◆ EXERCISE MATERIAL ◆
- Opening Delimiter -

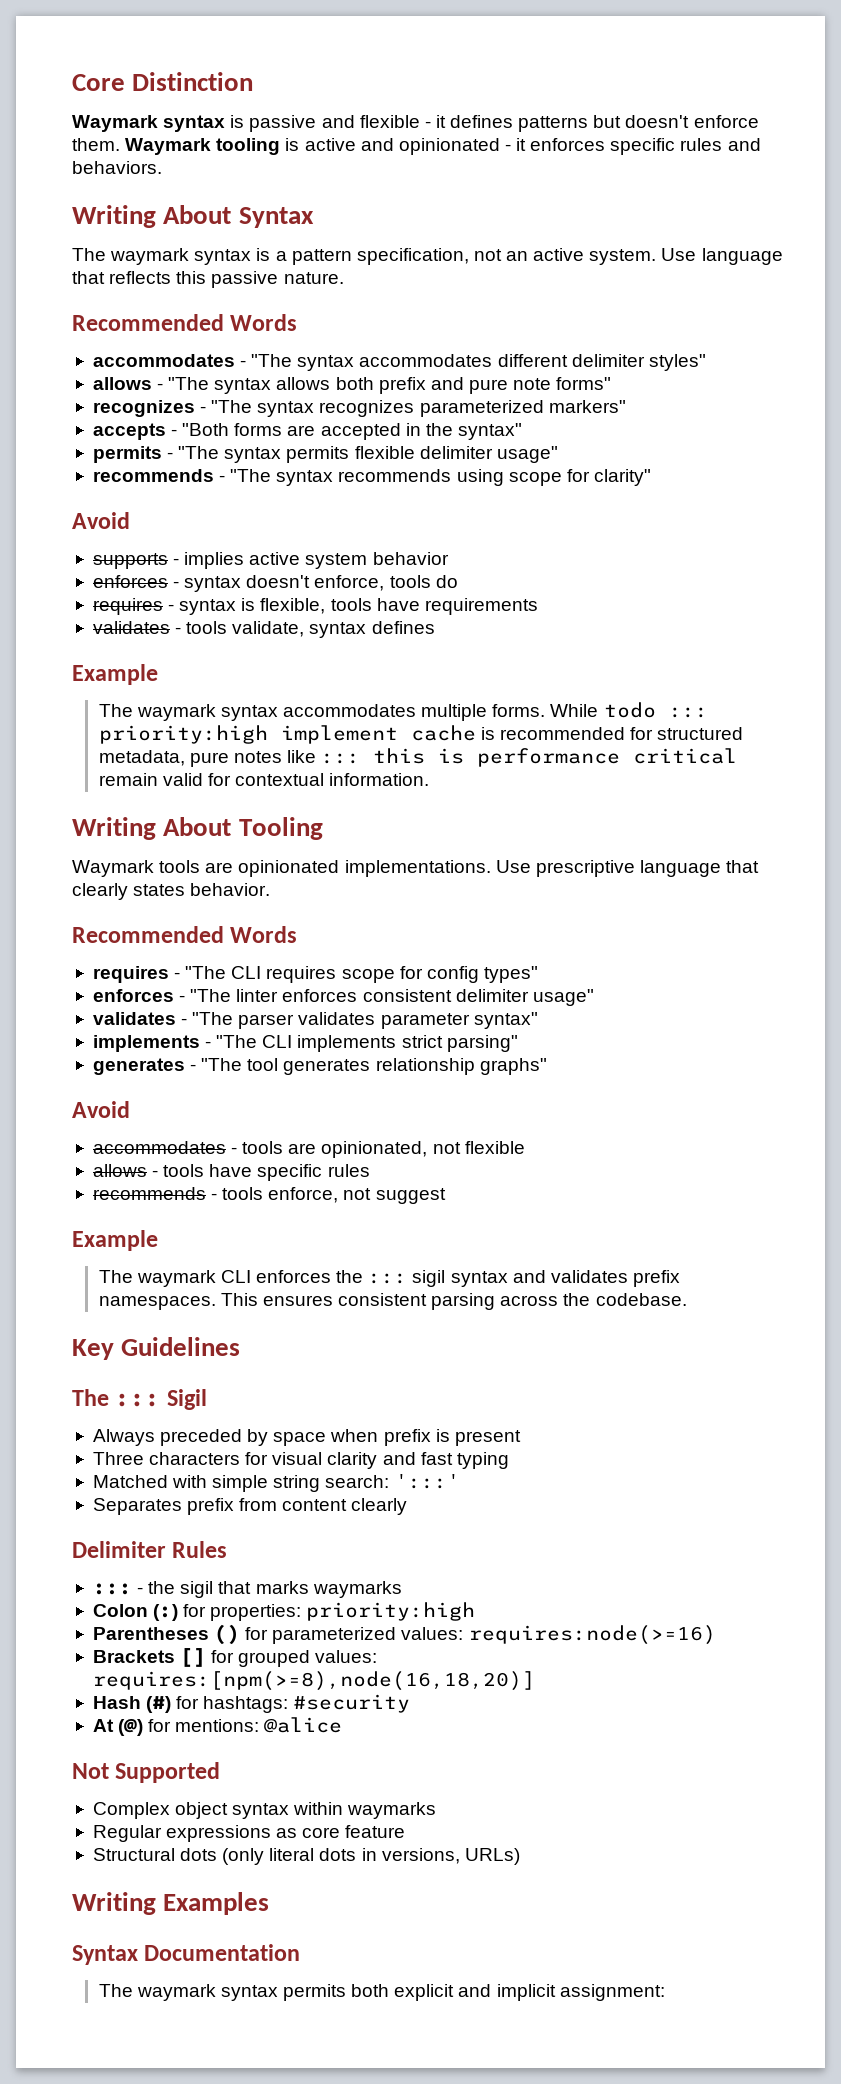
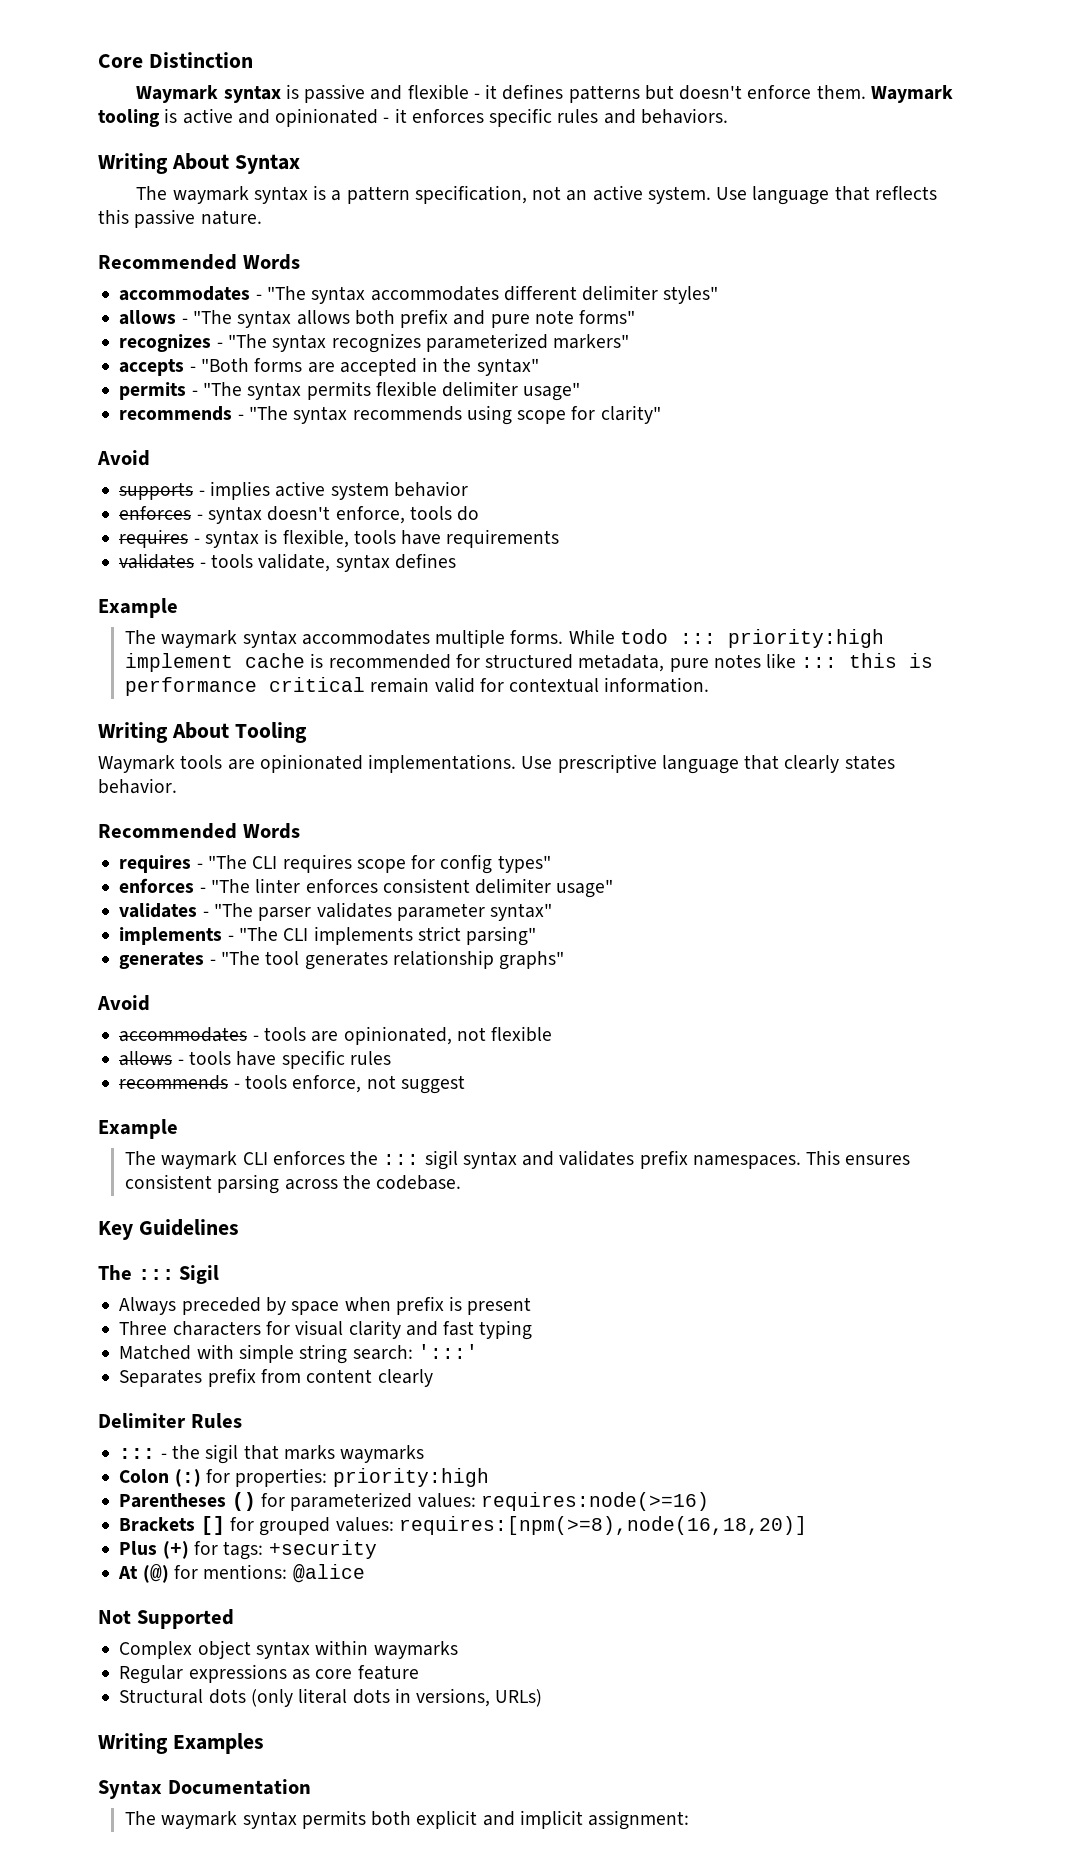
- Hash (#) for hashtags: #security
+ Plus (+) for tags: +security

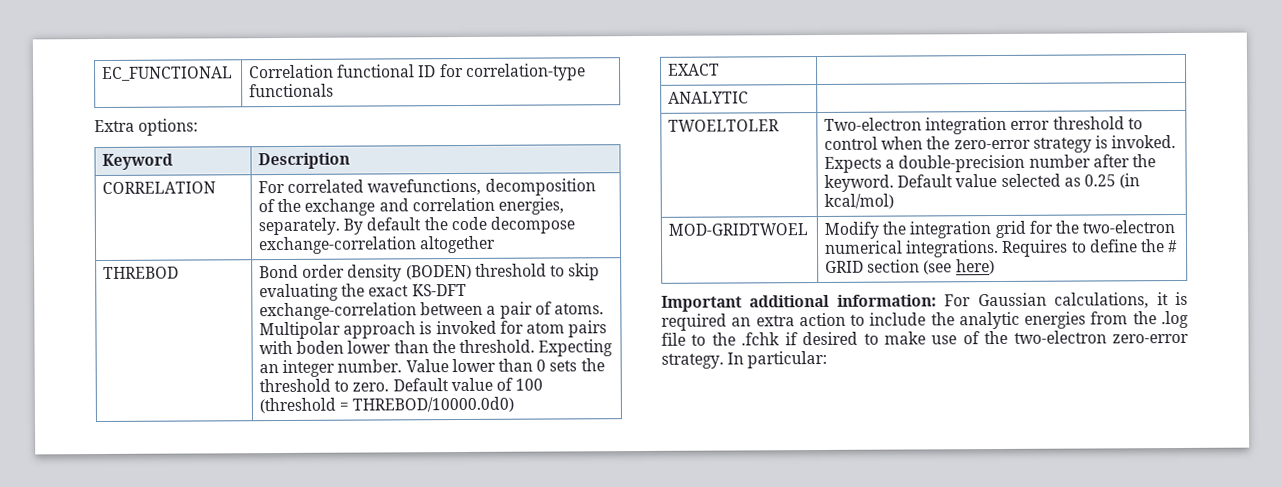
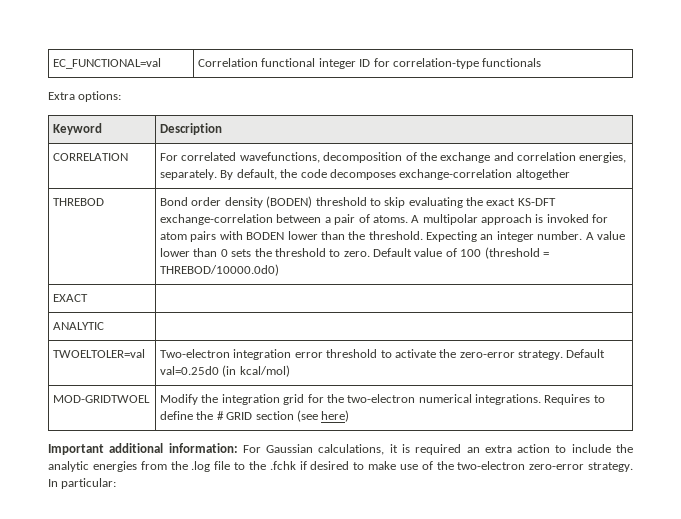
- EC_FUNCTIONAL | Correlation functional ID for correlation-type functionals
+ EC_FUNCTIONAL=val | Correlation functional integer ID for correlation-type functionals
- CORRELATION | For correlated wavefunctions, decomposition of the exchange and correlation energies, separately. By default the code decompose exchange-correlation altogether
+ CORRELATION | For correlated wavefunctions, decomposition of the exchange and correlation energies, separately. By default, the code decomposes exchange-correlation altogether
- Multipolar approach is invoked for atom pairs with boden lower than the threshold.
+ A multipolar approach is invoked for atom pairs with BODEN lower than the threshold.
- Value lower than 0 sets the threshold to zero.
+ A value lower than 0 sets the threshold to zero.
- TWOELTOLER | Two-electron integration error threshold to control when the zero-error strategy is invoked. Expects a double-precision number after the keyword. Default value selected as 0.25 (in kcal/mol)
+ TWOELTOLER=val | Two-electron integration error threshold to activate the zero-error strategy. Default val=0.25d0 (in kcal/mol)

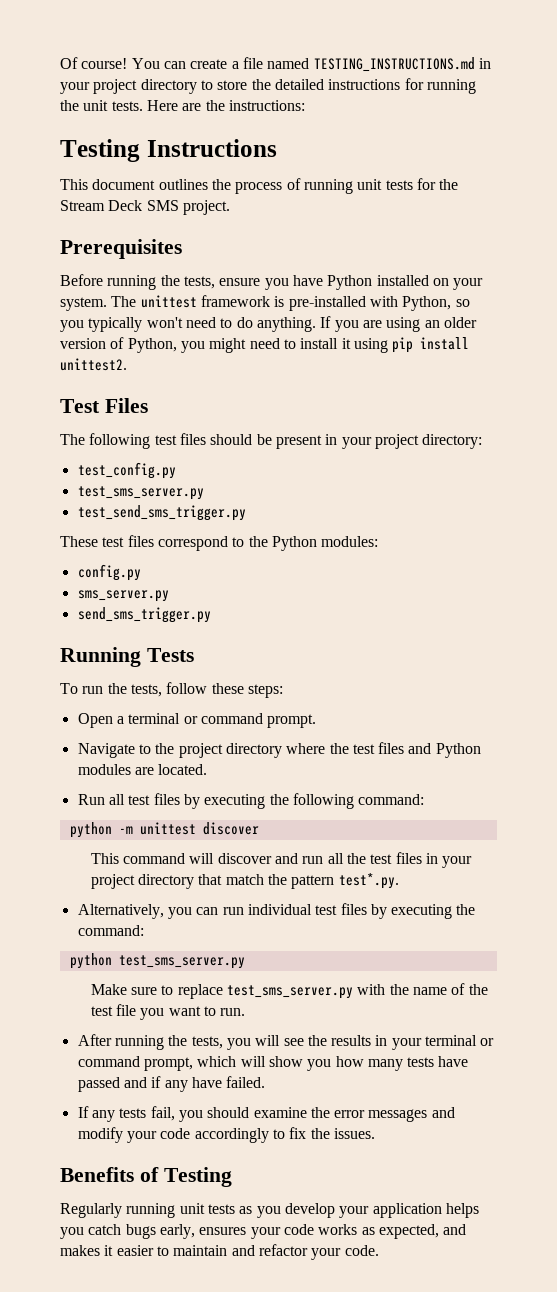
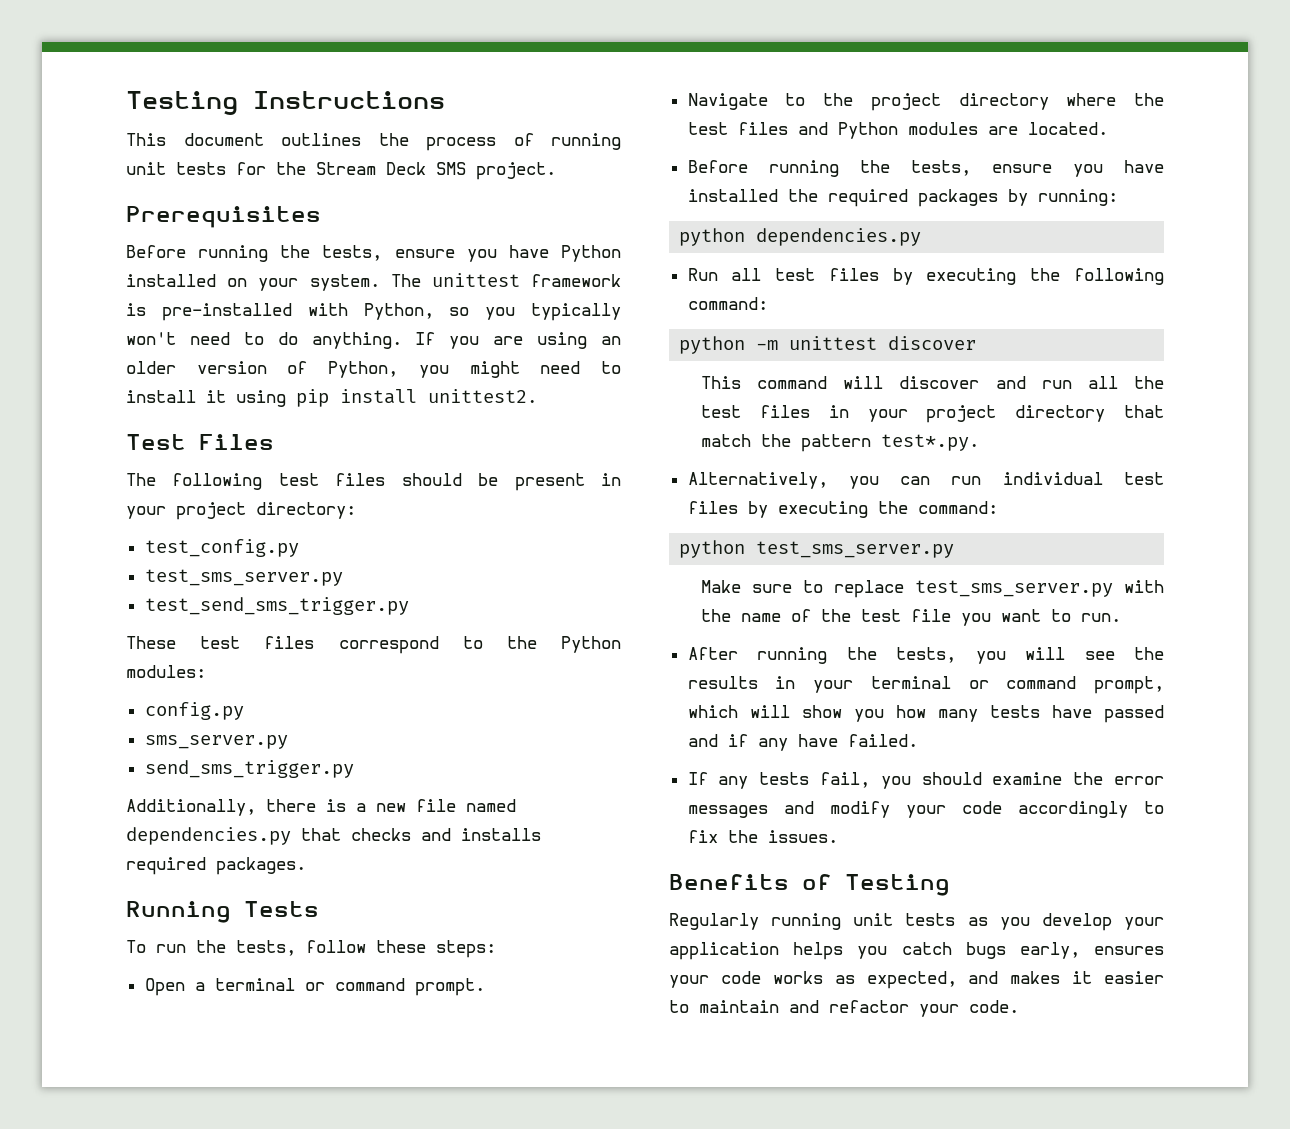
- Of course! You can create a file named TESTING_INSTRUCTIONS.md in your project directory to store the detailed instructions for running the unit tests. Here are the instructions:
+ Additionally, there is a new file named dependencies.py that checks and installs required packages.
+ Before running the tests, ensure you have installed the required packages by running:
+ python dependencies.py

- Closing Delimiter -

◆ WORK ORDER ◆
Restate the listing word for word, pictures excluded.

◆ OUTPUT FOR THIS TASK ◆
- Hash (#) for hashtags: #security
+ Plus (+) for tags: +security

- EC_FUNCTIONAL | Correlation functional ID for correlation-type functionals
+ EC_FUNCTIONAL=val | Correlation functional integer ID for correlation-type functionals
- CORRELATION | For correlated wavefunctions, decomposition of the exchange and correlation energies, separately. By default the code decompose exchange-correlation altogether
+ CORRELATION | For correlated wavefunctions, decomposition of the exchange and correlation energies, separately. By default, the code decomposes exchange-correlation altogether
- Multipolar approach is invoked for atom pairs with boden lower than the threshold.
+ A multipolar approach is invoked for atom pairs with BODEN lower than the threshold.
- Value lower than 0 sets the threshold to zero.
+ A value lower than 0 sets the threshold to zero.
- TWOELTOLER | Two-electron integration error threshold to control when the zero-error strategy is invoked. Expects a double-precision number after the keyword. Default value selected as 0.25 (in kcal/mol)
+ TWOELTOLER=val | Two-electron integration error threshold to activate the zero-error strategy. Default val=0.25d0 (in kcal/mol)

- Of course! You can create a file named TESTING_INSTRUCTIONS.md in your project directory to store the detailed instructions for running the unit tests. Here are the instructions:
+ Additionally, there is a new file named dependencies.py that checks and installs required packages.
+ Before running the tests, ensure you have installed the required packages by running:
+ python dependencies.py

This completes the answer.